However, and to be a bit controvesial I believe he was at his best when he rediscovered his muse in the late 80s and produced the run of albums that I keep coming back to. Later releases of live albums from this period also show that he was on fire on stage as well.
I think the resurgence started with his return to the Reprise label (Geffen must have been really pissed off) with This Note's For You. The songs on that were genrerally pretty solid even if the arrangements did not seem to bring them to life. That took the quadruple live album (Bluenote Cafe) released years later. Things were definitely looking up.
Then, following the Japan, Australia and NZ only EP Eldorado, came Freedom, now my most played Young album. Terrific songs and arrangements. He repeated the Rust Never Sleeps trick of opening and closing with acoustic and band versions of Rockin' in the Free World. Between those songs were some great originals like Crime in the City, Don't Cry, Someday and the Emmylou covered Wrecking Ball and then a nice bluesy version of the Goffin/King classic On Broadway.After the mix of acoustic and band tracks on Freedom, Young reconvened Crazy Horse for what I now think of the definitive Crazy Horse album - Ragged Glory. What an aptly named album - typical Horse sound, sloppy, driving and glorious. A key question was whether it was inspired by or inspired grunge and it was after this and the accompanying tour that Neil was dubbed the Godfather of Grunge. We are very lucky that the tour is so well documented with both Weld and Way Down in the Rust Bucket After such a great hard rocking album, clearly recorded in the ditch, you could probably have put money on Neil returning to the middle of the road. However whether you could have anticipated just how well he would do that. Calling his next album Harvest Moon clearly referenced his much loved earlier album. The songs reflected an older Young looking back on how he got to where was at that stage in his life. It was a big success. The band he assembled even resembled the band for Harvest with the addition of Spooner Oldham (if there a keyboard player with a better feel and who can make such a big contribution by playing so little?)
Prime of Life was inspired by the death of Kurt Cobain who quited that line in his suicide note.
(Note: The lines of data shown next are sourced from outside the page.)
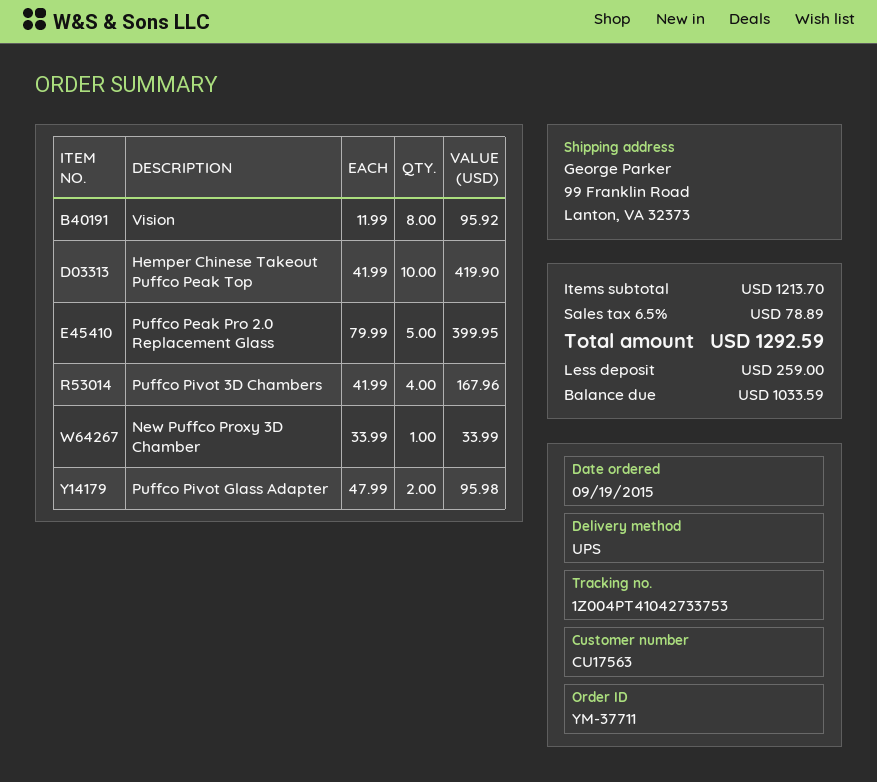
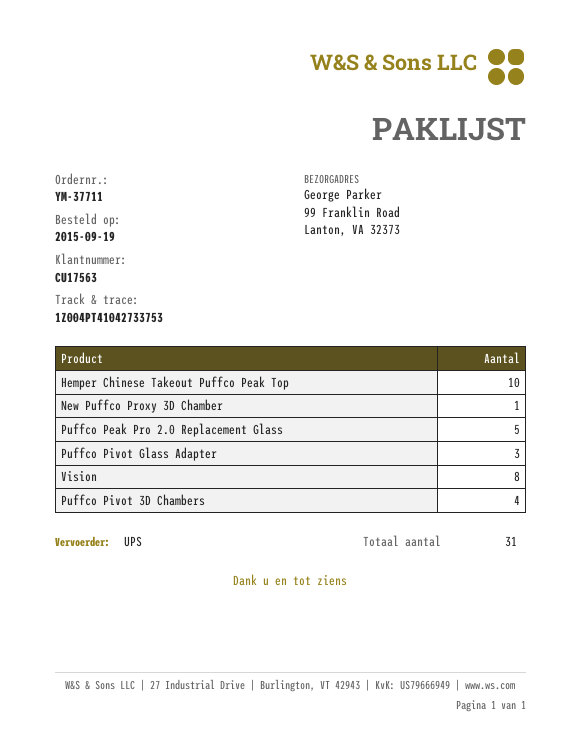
Puffco Pivot Glass Adapter: 2 -> 3

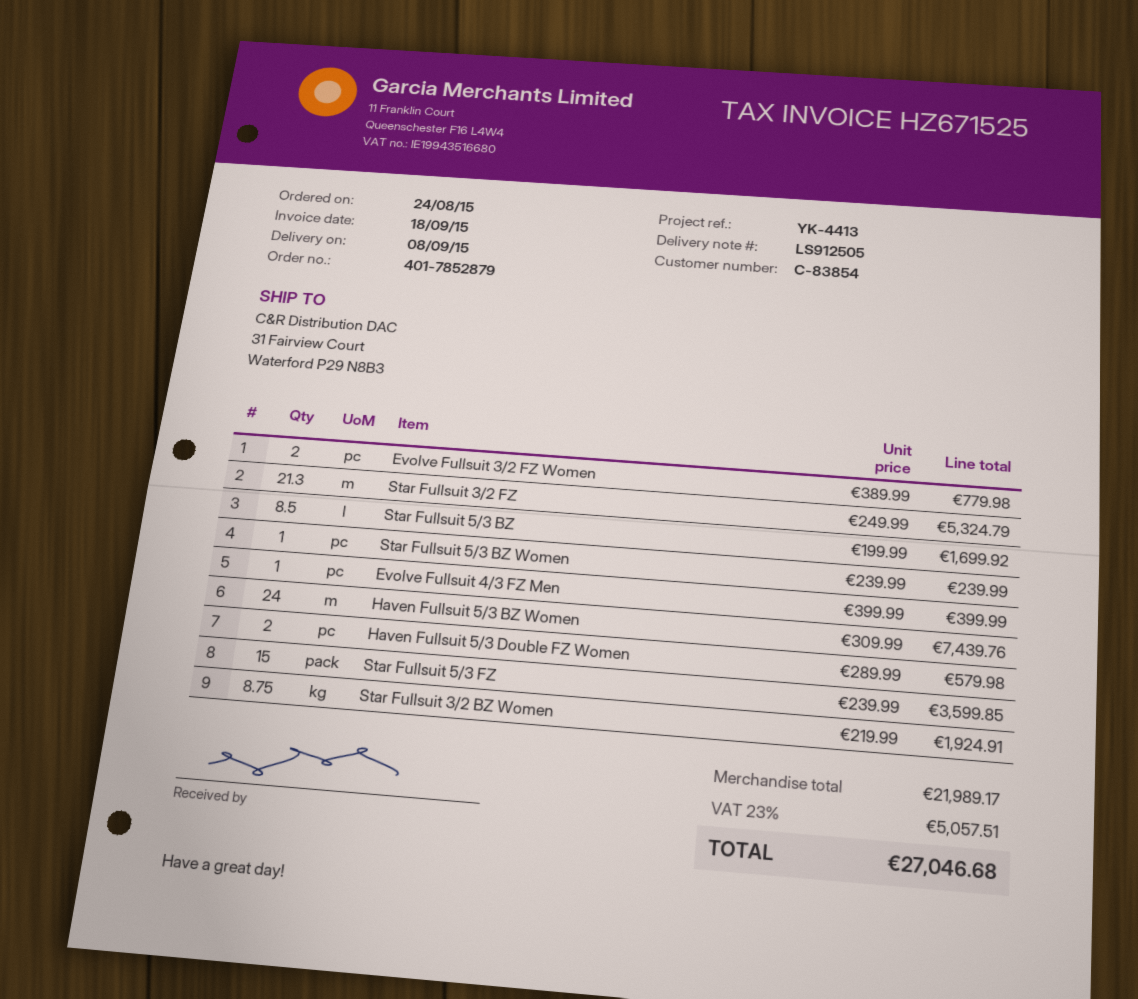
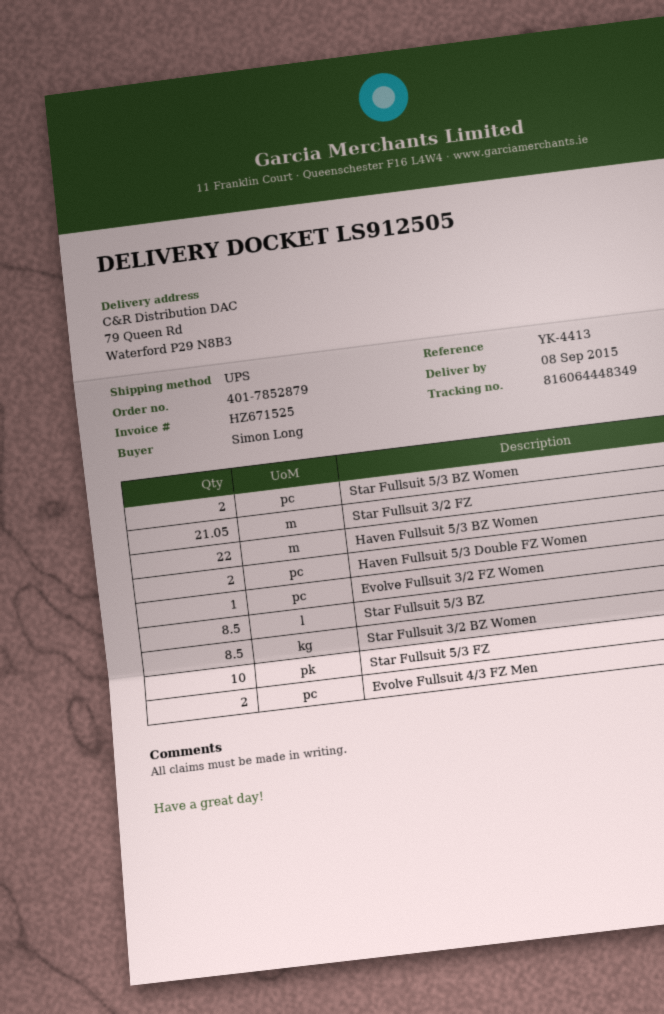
ship to: 31 Fairview Court, Waterford P29 N8B3 -> 79 Queen Rd, Waterford P29 N8B3
Evolve Fullsuit 3/2 FZ Women: 2 -> 1
Star Fullsuit 3/2 FZ: 21.3 -> 21.05
Star Fullsuit 5/3 BZ Women: 1 -> 2
Evolve Fullsuit 4/3 FZ Men: 1 -> 2
Haven Fullsuit 5/3 BZ Women: 24 -> 22
Star Fullsuit 5/3 FZ: 15 -> 10
Star Fullsuit 3/2 BZ Women: 8.75 -> 8.5

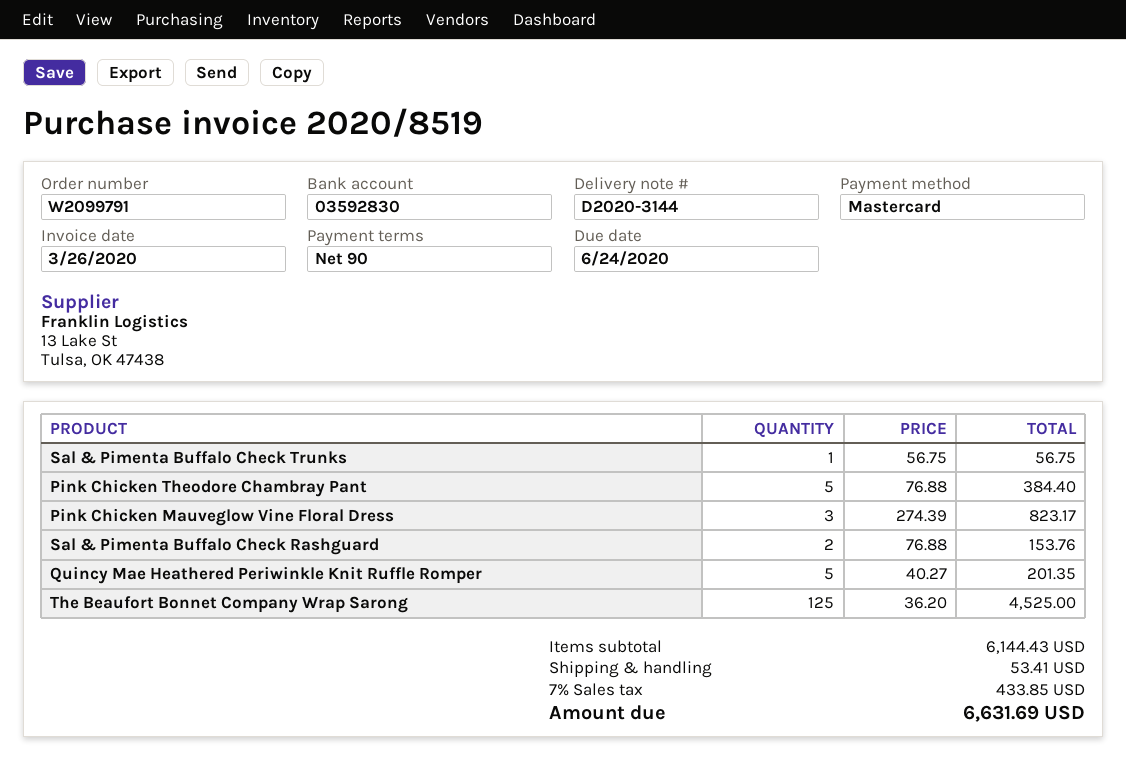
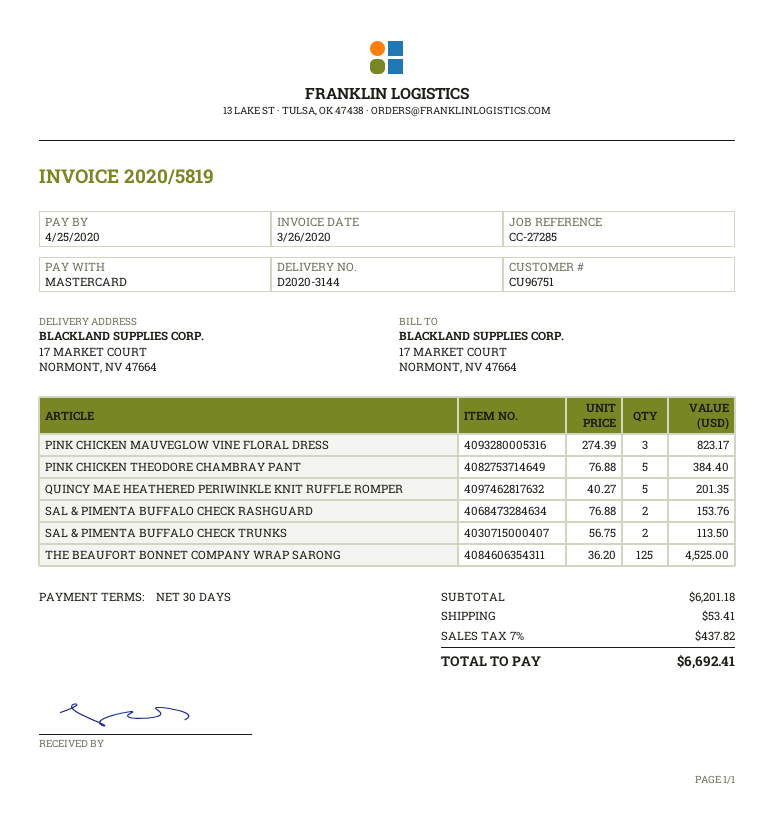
invoice number: 2020/8519 -> 2020/5819
payment terms: 90 days -> 30 days
due date: 2020-06-24 -> 2020-04-25
Sal & Pimenta Buffalo Check Trunks: 1 x 56.75 = 56.75 -> 2 x 56.75 = 113.50
subtotal: 6144.43 -> 6201.18
tax: 7% = 433.85 -> 7% = 437.82
total: 6631.69 -> 6692.41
While not my most played Young album it is my favourite as I think, apart from the god awful and aptly titled song Piece of Crap, is his most cohesive thematically and lyrically. To me it seems like his reflection of the breakdown of the American Dream, whether it is the ghost like image of the abandoned "Safeway Cart" rolling down the street, the songs bookending of the album My Heart and A Dream that can Last or the reflection on the Western Hero.
For his next album he really embraced his new mantle as Godfather of Grunge and went into the studio (and then on tour) with Pearl Jam. Many people did not like or rate Mirror Ball the album that came from those sessions but I always thought it was a solid "Heavy Neil" album with a couple of really stand out tracks. I particularly like I am the Ocean (which would easily be in my top 10 (or 20) Neil songs, Downtown and Throw your Hatred Down. It would be good to get a release of a live album but I understand that is locked up in record company politics.The run of great albums then finished with the release of the good but not great Broken Arrow and Silver and Gold. Following the heavy Crazy Horse then more acoustic country approach he so often takes and while these were maybe not to the same standard as to what came before they still included some excellent songs with Big Time and Music Arcade on the former and Silver and Gold, Buffalow Springfield Again and Razor Love on the latter.
After these I feel his efforts have been quite patchy - Three great albums (Le Noise, Psychedelic Pill and Barn), some patchy ones and some I never connected with. But for me these five albums represent a real purple patch and a middle/late career resurgence/reinvention that perhaps only Bowie has matched with his last 5 albums - but that is another story.